Last Updated: 15 Jan, 2021

Shortest Unique Prefix

Moderate
Asked in companies
OlaJUSPAYTata1mg

Problem statement

You are given an array containing ‘N’ words. For each word, you need to find its shortest prefix which can uniquely identify it. For example “abcd” and “abdc” both have the prefix “ab” in common so we can’t uniquely find a word using the prefix “ab”. To uniquely identify both the words we need the prefix “abc” from “abcd” and “abd” from “abdc”.

Note:
You can assume that the words are unique. It means that it is always possible to find a unique prefix for each word.
Input Format:
The first line of the input contains an integer ‘T’ denoting the number of test cases.
The next ‘2*T’ lines describe the ‘T’ test cases.
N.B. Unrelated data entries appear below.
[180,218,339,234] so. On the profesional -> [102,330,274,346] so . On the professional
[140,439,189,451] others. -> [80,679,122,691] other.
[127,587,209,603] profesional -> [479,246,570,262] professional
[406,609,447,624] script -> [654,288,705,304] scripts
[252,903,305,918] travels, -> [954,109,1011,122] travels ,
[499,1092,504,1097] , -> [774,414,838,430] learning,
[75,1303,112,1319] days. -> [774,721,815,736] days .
The first line of each test case contains single positive integers ‘N’ denoting the number of words.
The next ‘N’ lines contain a string of lower case characters.
Output Format:
The output of each test case should contain 'N' lines, in the ith line you need to print the shortest unique prefix for ith word.
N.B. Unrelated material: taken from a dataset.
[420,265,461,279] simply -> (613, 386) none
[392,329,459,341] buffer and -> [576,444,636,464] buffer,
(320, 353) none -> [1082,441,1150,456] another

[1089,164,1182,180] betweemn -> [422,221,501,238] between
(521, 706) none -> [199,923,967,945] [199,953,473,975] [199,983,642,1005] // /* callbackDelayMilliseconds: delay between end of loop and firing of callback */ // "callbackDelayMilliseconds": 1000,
Print the output of each test case in a separate line.
Note:
You do not need to print anything, it has already been taken care of. Just implement the given function.
Constraints:
1 <= T <= 50
1 <= N <= 10^4  

Where ‘T’ is the number of test cases, ‘N’ is the number of words and, the sum of the lengths of all the words in a test case is less than 10^4.

Time Limit: 1 sec

Approaches

01 Approach

  • For each word, we will try each prefix one by one to check if this prefix can be the shortest unique prefix or not.
  • We will check the prefixes of length shortest to longest and for each prefix, we will find if this is already a prefix of some word or not. If this prefix is not a prefix of some other word then it is the unique prefix for our current word. Also, it will be the shortest prefix because we are checking the prefixes from length shortest to longest.
  • We will store each prefix of the word in an array and return it as the answer.

02 Approach

  • In the previous approach, we are comparing a prefix from all the strings. If we carefully observe then we can notice that we don’t need to check a prefix from all the strings we just need to compare it with the strings having similar prefixes.
  • To find the strings which are most similar to a particular string, we can sort the array and strings lying adjacent to each other are similar ones. For example, if we have strings { “any”, “are”, “we”, “and”} so after sorting the array will look like {“and”,”any”,”are”,”we”} so let’s say for the string “any” the strings lying adjacent to it are “and” and “are” which is similar to “any” but the string “we” is far different ( or less similar ) from the string “any”.
  • So if we choose a prefix that is unique from the prefixes of adjacent strings it will be unique from the prefixes of the rest of the strings too. Now our comparisons are reduced and we will just check the adjacent string in the sorted array to find our answer for a specific word.
  • For implementation, if we are finding the answer of ith string in the sorted array of strings we find the position of the first different character of string[i] and string[i-1] let’s say that the position is pos1 and similarly we find the position of the first different character of string[i] and string[i+1] let’s say that position is pos2. So the prefix of length max(pos1,pos2) will be our answer to the string[i].

03 Approach

  • In the previous approach, We sort the array to compare a string with its similar strings. We can directly compare a string with its similar using Trie data structure. It is a prefix tree in which we can insert a string and perform prefix search in linear time (more precisely total operations are equal to the length of the string).
  • We will insert all the strings in a trie and also maintain a count at each trie node. The count represents the number of times this node is visited during the insertion process. It will be used to know how many strings are there having this character at a position equal to the level of that node in the trie.
  • We have to find a node having a count equal to 1 which means that there exists only one string having this character at a position equal to the level of that node in the trie.
  • To do the above process we will traverse the Trie according to the next available character in our current string. For every node, we will check its count if it’s equal to 1 which means we find our unique prefix. As this was the first node having a count equal to 1 while traversing so this guarantees the prefix to be shortest as well.
  • So our answer for the current string will be the prefix of length equal to the level of that node in the trie.
  • Similarly, we find unique prefixes for all the strings and store them in an array to return this as our answer.